According to its press release, the Hungarian Competition Authority (“HCA”) has recently imposed a fine on an investigated company (ÉTER-1 Kft.), after employees deleted files from the company’s computers during a dawn raid carried out by the HCA for suspected bid rigging in 2012. The HCA investigation is still ongoing and the company has appealed against the fine.

The imposition of a procedural fine for improper conduct during a dawn raid (and a subsequent press release) is an unusual, if not unprecedented step by the HCA.

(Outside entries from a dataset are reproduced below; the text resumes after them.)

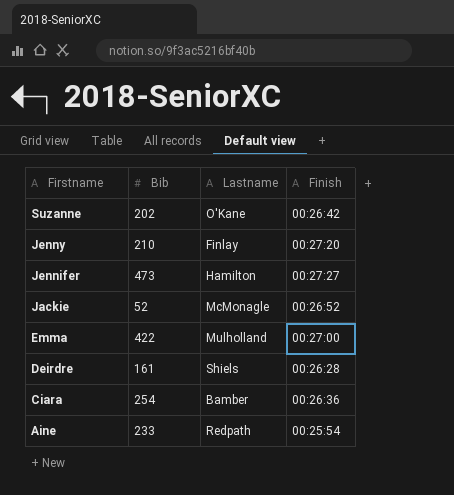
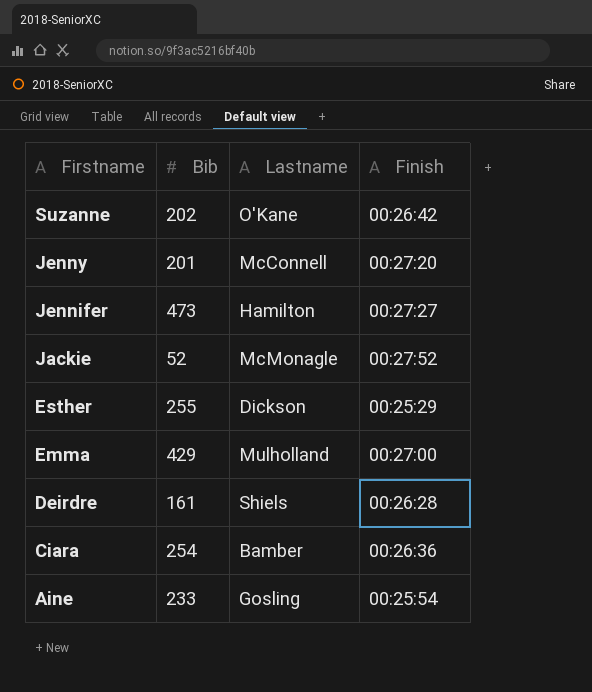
Jenny | Bib: 210 -> 201
Jenny | Lastname: Finlay -> McConnell
Jackie | Finish: 00:26:52 -> 00:27:52
row Esther: none -> 255 | Dickson | 00:25:29
Emma | Bib: 422 -> 429
Aine | Lastname: Redpath -> Gosling

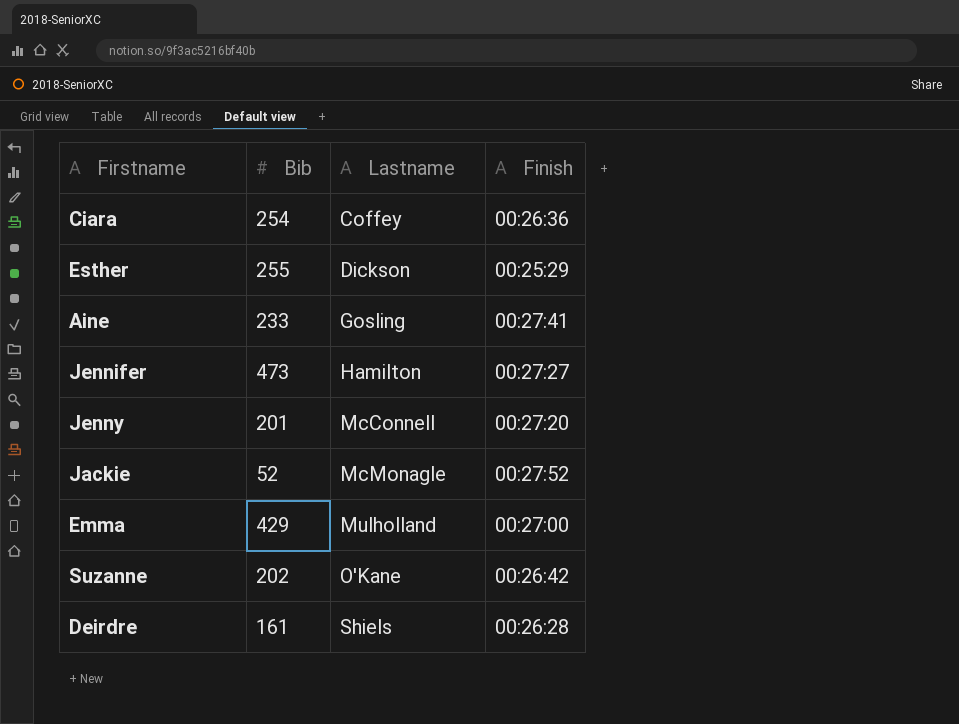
row order: Firstname descending -> Lastname ascending
Ciara | Lastname: Bamber -> Coffey
Aine | Finish: 00:25:54 -> 00:27:41

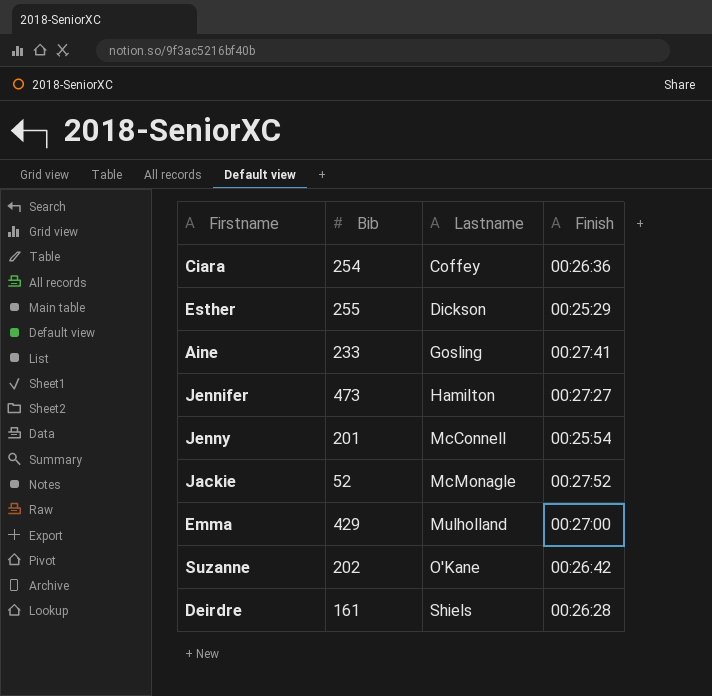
Jenny | Finish: 00:27:20 -> 00:25:54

The Hungarian Competition Act authorizes the HCA to impose a procedural fine in the maximum amount of 1% of the investigated company’s net turnover in the preceding year in the event that the company seeks to destroy evidence during an investigation. In the case at hand, the HCA imposed a procedural fine amounting to 78% of the statutory maximum.

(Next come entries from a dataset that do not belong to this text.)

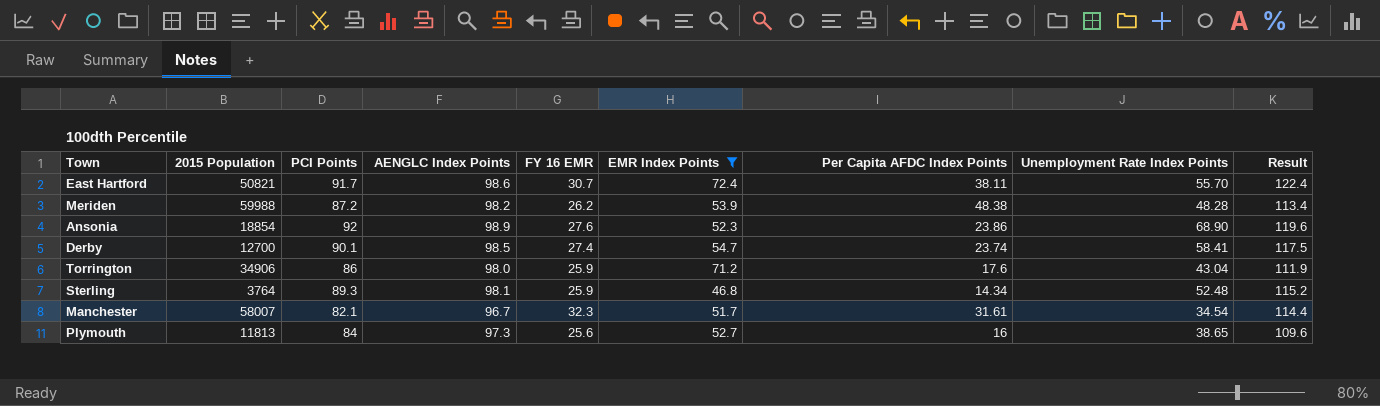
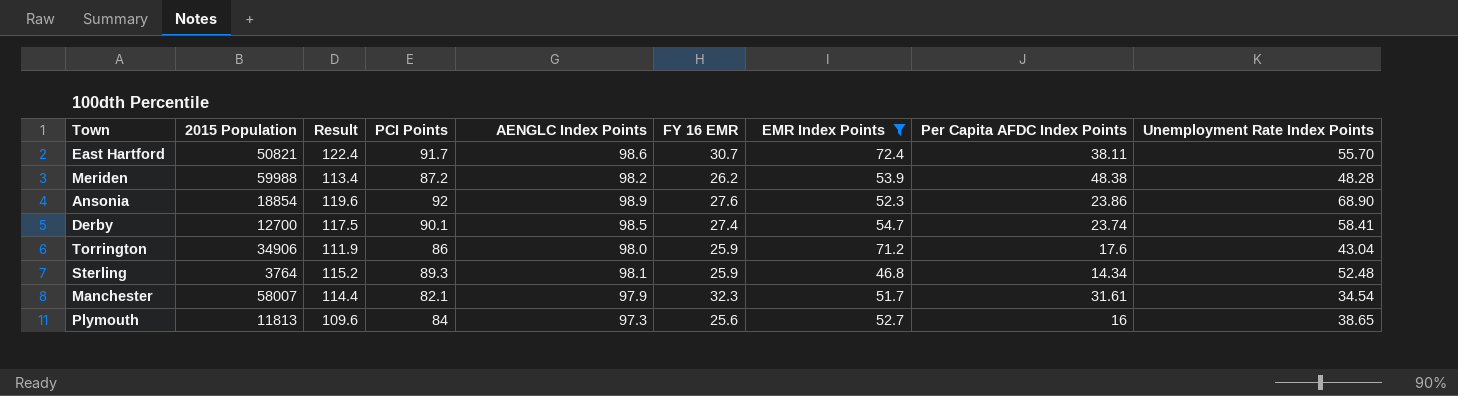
column Result | position: 9 -> 3
Manchester | AENGLC Index Points: 96.7 -> 97.9

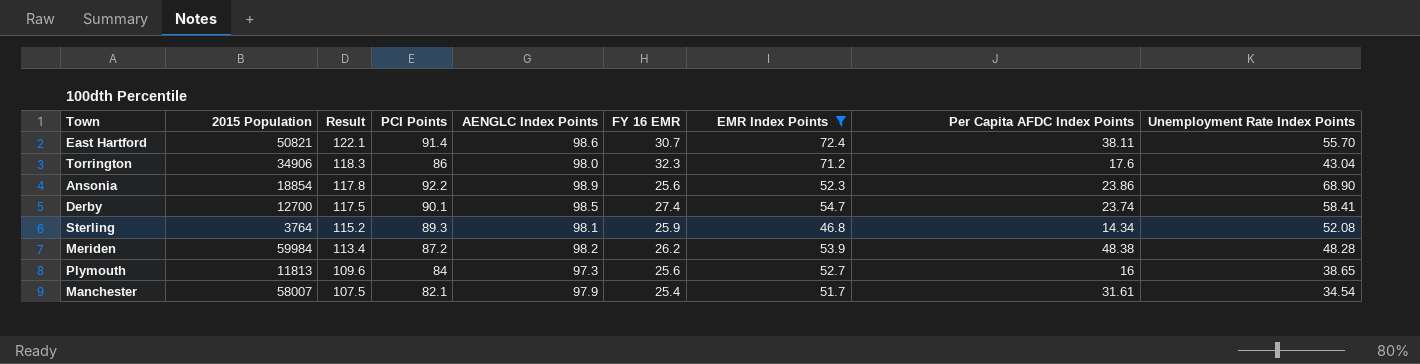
row order: none -> Result descending
East Hartford | Result: 122.4 -> 122.1
East Hartford | PCI Points: 91.7 -> 91.4
Torrington | Result: 111.9 -> 118.3
Torrington | FY 16 EMR: 25.9 -> 32.3
Ansonia | Result: 119.6 -> 117.8
Ansonia | PCI Points: 92 -> 92.2
Ansonia | FY 16 EMR: 27.6 -> 25.6
Sterling | Unemployment Rate Index Points: 52.48 -> 52.08
Meriden | 2015 Population: 59988 -> 59984
Manchester | Result: 114.4 -> 107.5
Manchester | FY 16 EMR: 32.3 -> 25.4

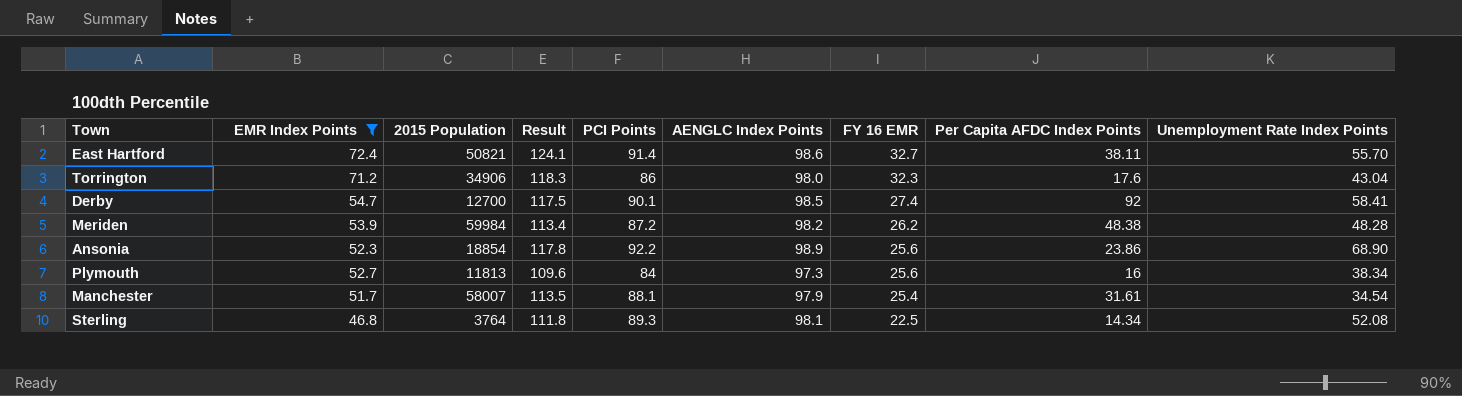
row order: Result descending -> FY 16 EMR descending
column EMR Index Points | position: 7 -> 2
East Hartford | Result: 122.1 -> 124.1
East Hartford | FY 16 EMR: 30.7 -> 32.7
Derby | Per Capita AFDC Index Points: 23.74 -> 92
Plymouth | Unemployment Rate Index Points: 38.65 -> 38.34
Manchester | Result: 107.5 -> 113.5
Manchester | PCI Points: 82.1 -> 88.1
Sterling | Result: 115.2 -> 111.8
Sterling | FY 16 EMR: 25.9 -> 22.5

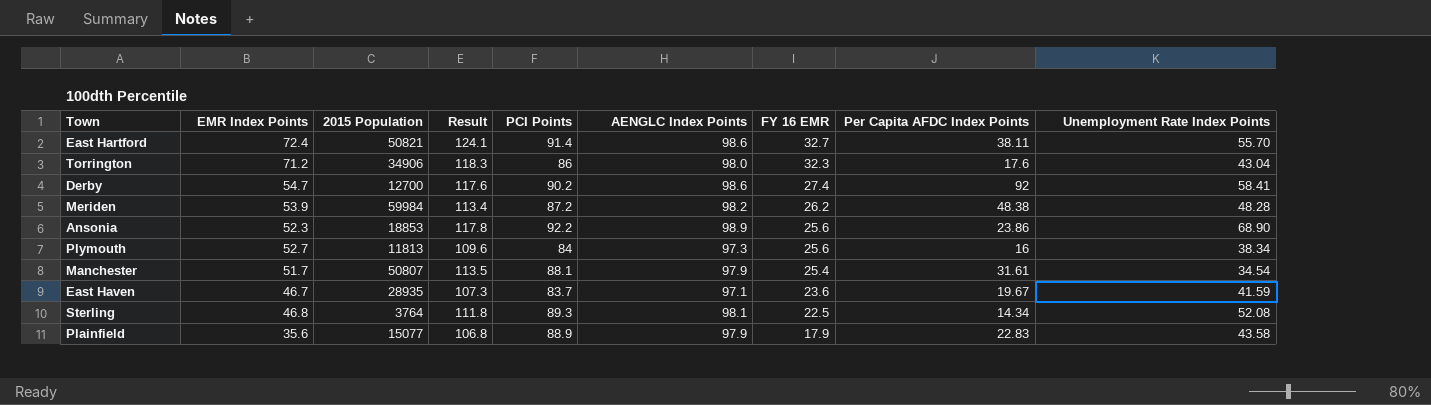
filter: EMR Index Points >= 46.8 -> none
Derby | Result: 117.5 -> 117.6
Derby | PCI Points: 90.1 -> 90.2
Derby | AENGLC Index Points: 98.5 -> 98.6
Ansonia | 2015 Population: 18854 -> 18853
Manchester | 2015 Population: 58007 -> 50807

Taking investigative powers seriously

The fact that the HCA published a press release in relation to the imposition of such fine signals to market players that the HCA takes its investigative powers seriously. The Hungarian Competition Act enables the HCA to conduct dawn raids (subject to prior judicial approval) and to seize documents relating to the subject matter of the investigation. The HCA can also seize documents evidencing a competition infringement unrelated to the scope of the dawn raid at hand, which can be used as evidence against the investigated company only if the HCA seeks subsequent judicial approval for the seizure.

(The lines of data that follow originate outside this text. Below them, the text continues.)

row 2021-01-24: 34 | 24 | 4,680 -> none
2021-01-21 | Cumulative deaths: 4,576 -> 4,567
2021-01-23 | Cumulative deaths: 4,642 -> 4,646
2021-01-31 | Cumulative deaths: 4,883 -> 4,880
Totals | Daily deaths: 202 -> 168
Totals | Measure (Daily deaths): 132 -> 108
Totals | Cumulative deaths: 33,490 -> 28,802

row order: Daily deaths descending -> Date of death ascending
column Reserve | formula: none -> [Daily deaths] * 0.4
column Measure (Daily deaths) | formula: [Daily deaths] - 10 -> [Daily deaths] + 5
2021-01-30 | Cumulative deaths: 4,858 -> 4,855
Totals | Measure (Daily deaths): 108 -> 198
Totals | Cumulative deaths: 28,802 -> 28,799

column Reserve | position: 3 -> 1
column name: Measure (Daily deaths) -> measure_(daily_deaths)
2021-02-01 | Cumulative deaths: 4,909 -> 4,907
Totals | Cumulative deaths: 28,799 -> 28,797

In the last few years, the HCA’s practice has moved towards seizing electronic documents during dawn rains. The HCA increasingly prefers taking mirror copies of hard disk drives/servers to be searched by the case handlers without the company being present, which the HCA is authorized to do under the Hungarian Competition Act.

The recent amendment to the Hungarian Competition Act, in force since 1 July 2014 (see our previouscommentary), has kept the HCA’s wide investigative powers, and has introduced detailed procedural rules on the handling of seized electronic documents. The new rules were based on the prevailing practice of the HCA, which had been unregulated before. This part of the legislative amendment may contribute to legal certainty and the enforcement of procedural safeguards. However, the amendment has also significantly extended the timeframe (60 days as from the completion of the HCA’s work copy of the electronic evidence seized) during which the HCA can search data carriers for evidence outside the scope of the investigation and seek subsequent judicial approval. The HCA does not delete out-of-scope documents from the mirror copy seized.

Narrower scope of legal privilege

Documents subject to legal and professional privilege remain outside the scope of evidence that the HCA can review or use, provided that the company specifies such documents. However, the recent amendment has slightly narrowed the scope of legal and professional privilege. Based on the new wording, it appears that documents prepared for the purpose of attorney-client communication (but which had not been actually used in such communication) are no longer protected.

It is not difficult to construe from the HCA’s press release on the fine for destroying evidence a warning message to companies that the HCA is determined to fully use its powers during investigations. Therefore, it is crucial for companies to know their rights and make use of them during their everyday operations – and not less so during a dawn raid and subsequent investigations conducted by the HCA.